# Good Preschools



## adokhan

Hi all, I'm in search of a GOOD preschool (preferably in Maadi) for my 2 1/2 year old son. I want a school that has a mix of children and teachers who actually know what they're doing. I know there are a ton of preschools and nurseries, but so many of them, unfortunately, are just a drop-spot for parents and the kids aren't really looked after properly. Any advice/suggestions are more than welcome!


----------



## MaidenScotland

Have a read of the Cairo recommendations at the top of the page I have posted a pre school there


----------



## Sonrisa

Can I not recommend one?


----------



## MaidenScotland

Sonrisa said:


> Can I not recommend one?




Hi


Yes of course you can, you are a regular poster not someone who has joined just to recommend a school/business etc that they are involved in

Maiden


----------



## adokhan

Thank you Maiden, I have inquired at the preschool on your list...I'm hoping for more feedback from parents as well


----------



## Sonrisa

I have been with the Irish Nursery for the last three years, first with my daugther and now with my son and over this time I have come to the realisation that there are serious issues about this nursery that managment will need to address.

Facilities are fantastic and I have nothing but praise about the teachers. Bad managment, overcrowding and wrong policies are for me the main problems.

I have been trying to change my son, but I cant find a place with french for him in maadi, but I only take him for three or four hours per day so he can get the exposure to a language that we rarely speak at home but that he will need academically next year when he goes into the french lycee. I pick him up a lot earlier than finishig time because I have become very uncomfortable with the idea of leaving him in the nursery for too long. 

I strongly do not recommend this nursery. 

I heard really good things about Small talk and Preschool years.


----------



## MaidenScotland

Sonrisa said:


> I have been with the Irish Nursery for the last three years, first with my daugther and now with my son and over this time I have come to the realisation that there are serious issues about this nursery that managment will need to address.
> 
> Facilities are fantastic and I have nothing but praise about the teachers. Bad managment, overcrowding and wrong policies are for me the main problems.
> 
> I have been trying to change my son, but I cant find a place with french for him in maadi, but I only take him for three or four hours per day so he can get the exposure to a language that we rarely speak at home but that he will need academically next year when he goes into the french lycee. I pick him up a lot earlier than finishig time because I have become very uncomfortable with the idea of leaving him in the nursery for too long.
> 
> I strongly do not recommend this nursery.
> 
> I heard really good things about Small talk and Preschool years.




Have to admit I know someone who works at the school teaching English and English is not her first language nor does she speak it very well and what she does speak is with a heavy accent and of course she is not a teacher just someone who can speak a little English.


----------



## adokhan

Thanks for your input; I too have some issues with the running of Irish...like you it's a place I would put my son for a few hours a day, or a few days per week to gain social exposure, but I don't think I'd leave him there full time.
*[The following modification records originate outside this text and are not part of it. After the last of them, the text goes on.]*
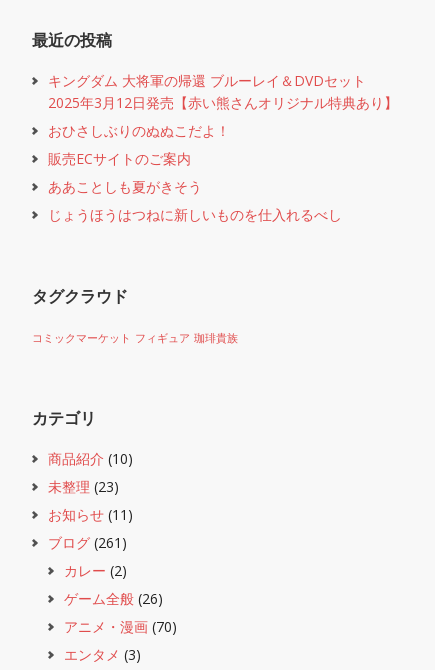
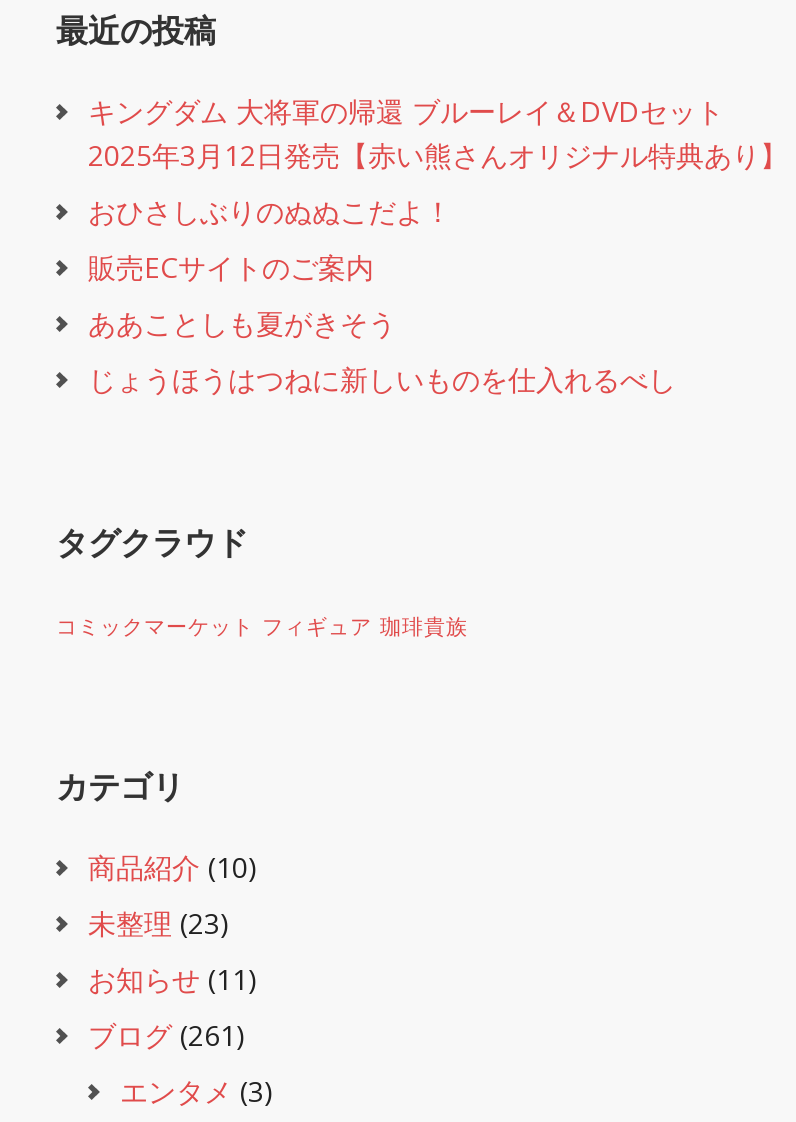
- カレー(2)
- ゲーム全般(26)
- アニメ・漫画(70)
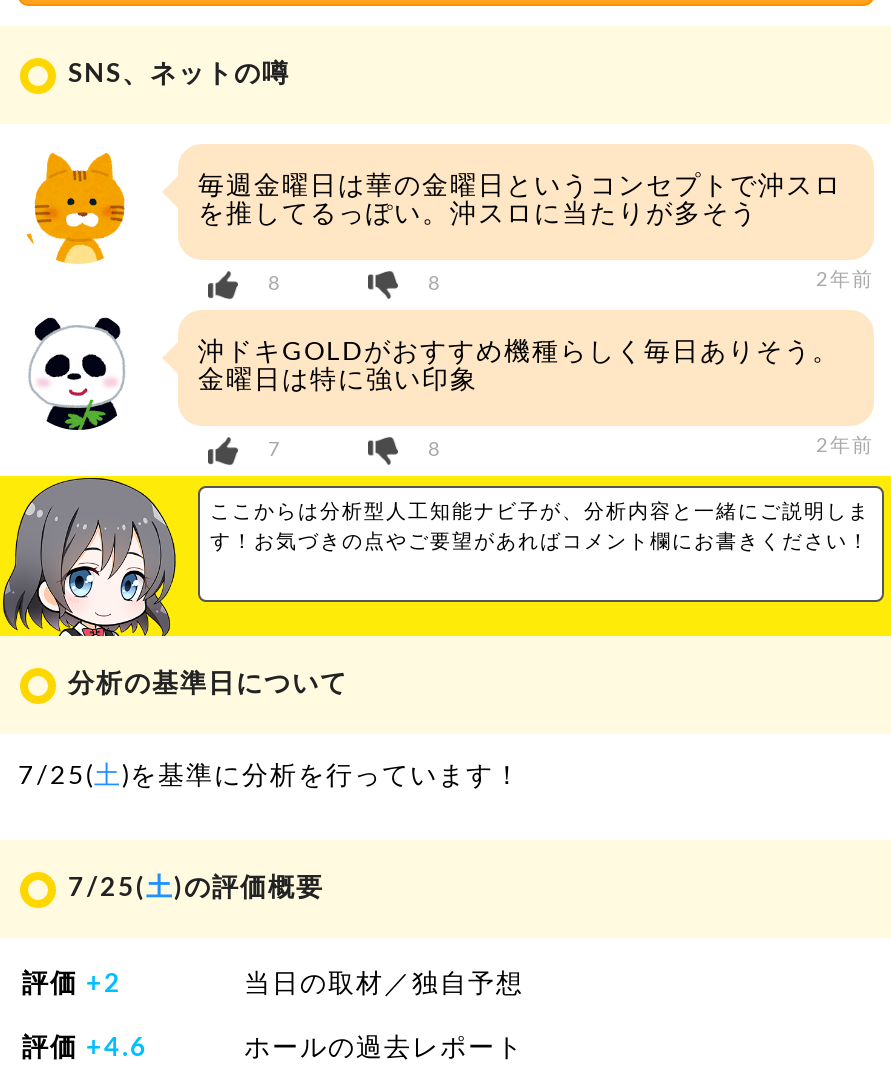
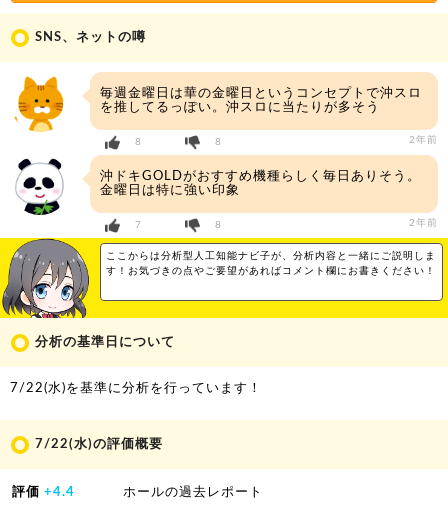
- 7/25(土)を基準に分析を行っています！
+ 7/22(水)を基準に分析を行っています！

- 7/25(土)の評価概要
+ 7/22(水)の評価概要

- 評価+2
- 当日の取材／独自予想
- 評価+4.6
+ 評価+4.4
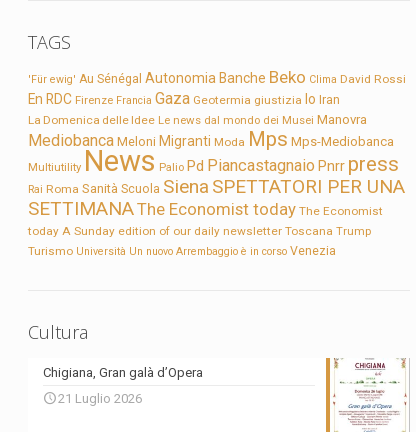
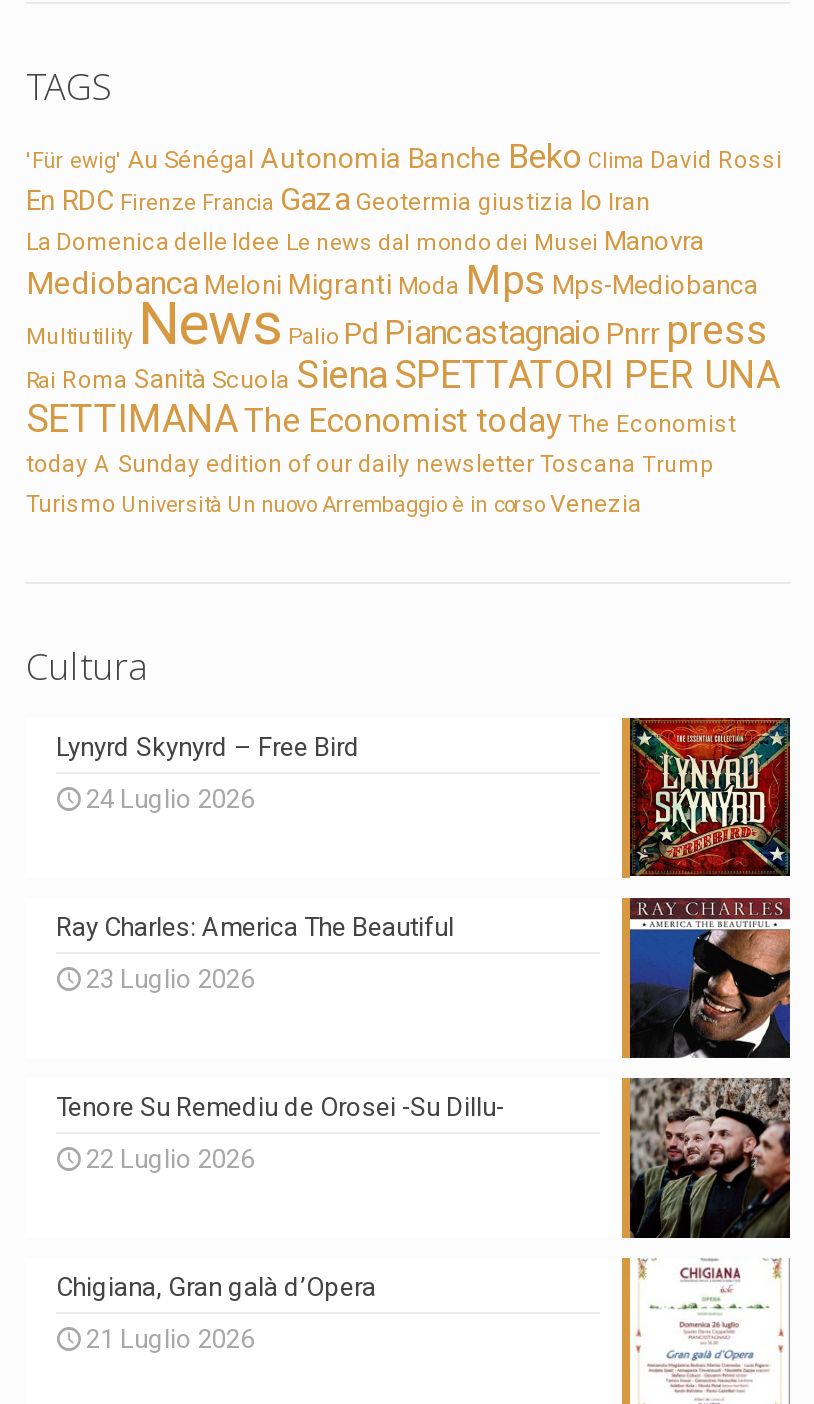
+ Lynyrd Skynyrd – Free Bird
+ 24 Luglio 2026

+ Ray Charles: America The Beautiful
+ 23 Luglio 2026

+ Tenore Su Remediu de Orosei -Su Dillu-
+ 22 Luglio 2026

+ [image]

+ [image]

+ [image]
It's unfortunate really......I have a friend who used to teach there and she always felt like it was run most like a business, management always looking for ways to gain money from the parents.




Sonrisa said:


> I have been with the Irish Nursery for the last three years, first with my daugther and now with my son and over this time I have come to the realisation that there are serious issues about this nursery that managment will need to address.
> 
> Facilities are fantastic and I have nothing but praise about the teachers. Bad managment, overcrowding and wrong policies are for me the main problems.
> 
> I have been trying to change my son, but I cant find a place with french for him in maadi, but I only take him for three or four hours per day so he can get the exposure to a language that we rarely speak at home but that he will need academically next year when he goes into the french lycee. I pick him up a lot earlier than finishig time because I have become very uncomfortable with the idea of leaving him in the nursery for too long.
> 
> I strongly do not recommend this nursery.
> 
> I heard really good things about Small talk and Preschool years.


----------